Turnsense: Turn-Detector Model

Overview

Turnsense is an open-source end-of-utterance (EOU) detection model for real-time voice AI applications. Built on SmolLM2-135M and optimized for low-power devices like Raspberry Pi.

End-of-utterance detection determines when an AI should respond to human speech. Traditional systems rely on simple Voice Activity Detection (VAD). Turnsense instead analyzes linguistic and semantic patterns from the text output of an STT system.

Supports: ONNX (for transformers & ONNX Runtime)

Model Repository:

GitHub: https://github.com/latishab/turnsense
Hugging Face: https://huggingface.co/latishab/turnsense

Key Features

Lightweight: Built on SmolLM2-135M (~135M parameters)
High accuracy: 97.50% (standard) / 93.75% (quantized)
Edge-ready: Runs on Raspberry Pi and similar hardware
ONNX support: Works with ONNX Runtime and Hugging Face Transformers

Performance

Standard model: 97.50% accuracy
Quantized model: 93.75% accuracy
Average probability difference: 0.0323 between versions

Speed

Limitations

Punctuation dependence: Trained on text with proper punctuation. Short utterances without punctuation (e.g., "Hello") may be ambiguous.
STT quality: Performance depends on the quality of the upstream STT system.

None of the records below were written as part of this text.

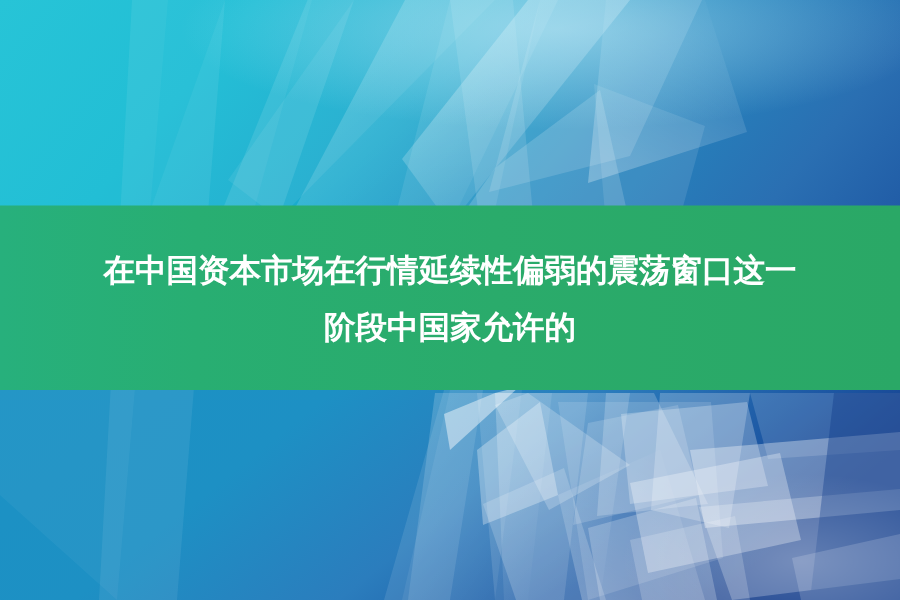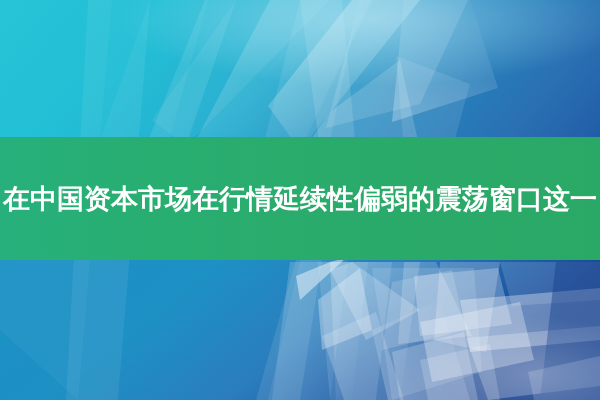--- a/index.html
+++ b/index.html
@@ -39,7 +39,7 @@
   .headline-line {
     color: #ffffff;
     font-weight: bold;
-    font-size: 27px;
+    font-size: 21px;
     line-height: 38px;
     letter-spacing: 0px;
     white-space: nowrap;

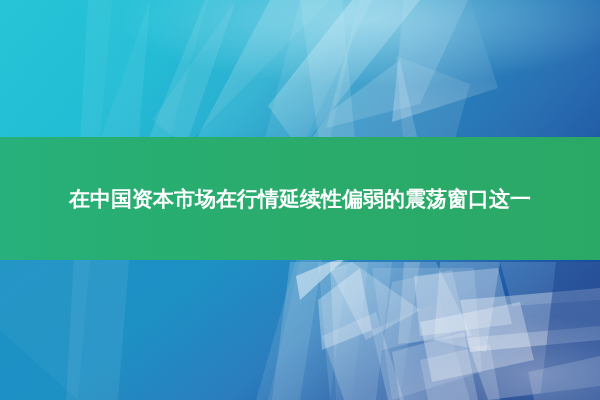--- a/index.html
+++ b/index.html
@@ -152,6 +152,7 @@
 
   <div id="text-band" class="band">
     <div id="headline-line-1" class="headline-line">在中国资本市场在行情延续性偏弱的震荡窗口这一</div>
+    <div id="headline-line-2" class="headline-line">阶段中国家允许的</div>
   </div>
 
 </div>

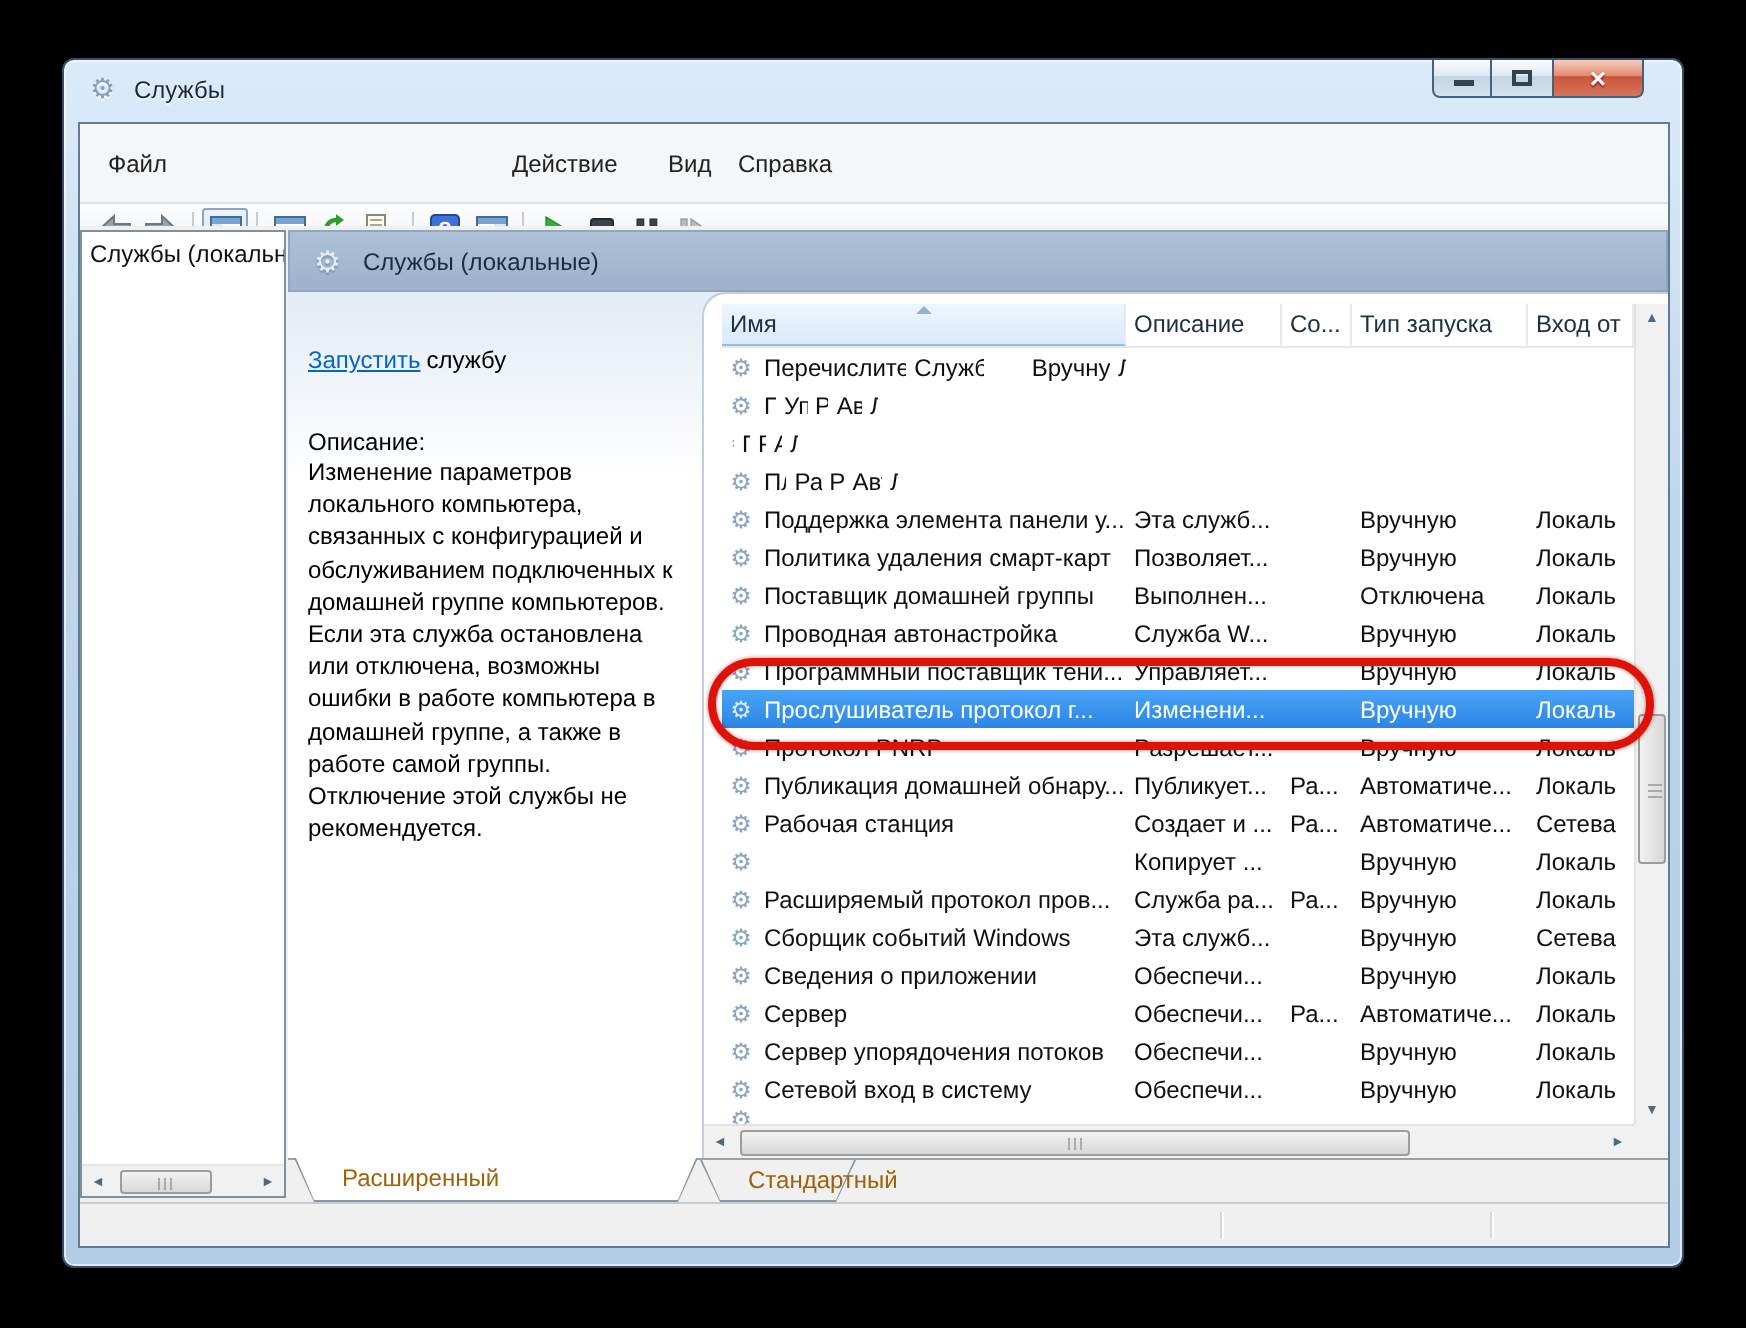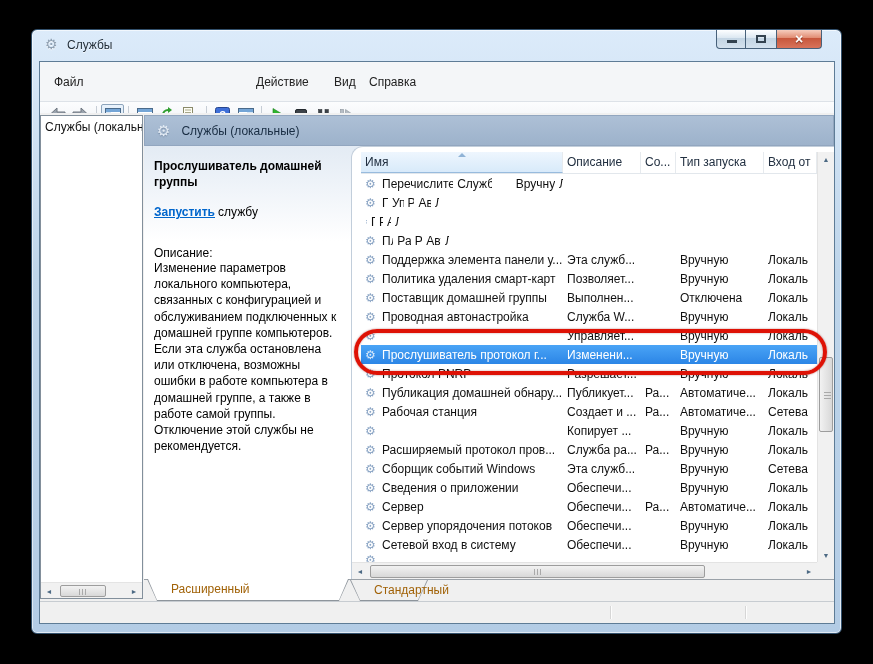--- a/index.html
+++ b/index.html
@@ -287,7 +287,6 @@
           <div class="extended">
 
             <div class="detail">
-              <div class="detail-title">Прослушиватель домашней группы</div>
               <div class="detail-action">
                 <a href="#">Запустить</a><span class="suffix">службу</span>
               </div>

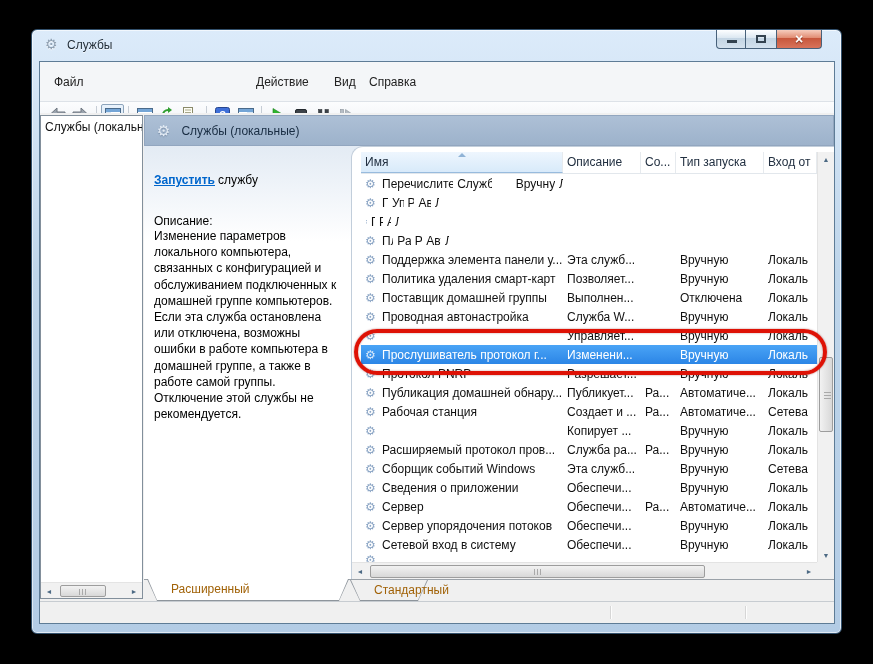--- a/index.html
+++ b/index.html
@@ -78,7 +78,7 @@
             font-size:12px; color:#000; }
   .detail-title { font-weight:bold; line-height:16px; }
   .detail-action { margin-top:15px; }
-  .detail-action a { color:#0066cc; text-decoration:underline;font-weight:bold; }
+  .detail-action a { color:#0066cc; text-decoration:underline; }
   .detail-action .suffix { margin-left:3px; color:#000; }
   .detail-desc-label { margin-top:27px; }
   .detail-desc { margin-top:0px; line-height:16.2px; }

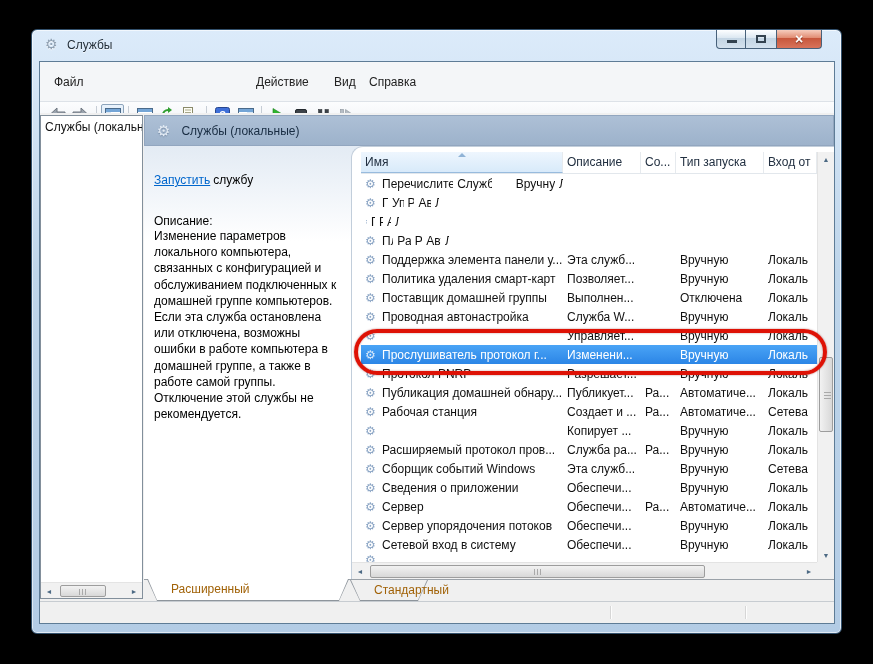--- a/index.html
+++ b/index.html
@@ -400,6 +400,7 @@
                   <div class="row i8">
                     <div class="cell c0">
                       <span class="gear">⚙</span>
+                      <span class="nm">Программный поставщик тени...</span>
                     </div>
                     <div class="cell c1">Управляет...</div>
                     <div class="cell c2"></div>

Better STT with proper punctuation leads to better turn detection.

Installation

pip install transformers onnxruntime numpy huggingface_hub

Quick Start

import onnxruntime as ort
from transformers import AutoTokenizer
from huggingface_hub import hf_hub_download

# Download and load tokenizer and model
model_id = "latishab/turnsense"
tokenizer = AutoTokenizer.from_pretrained(model_id)
model_path = hf_hub_download(repo_id=model_id, filename="model_quantized.onnx")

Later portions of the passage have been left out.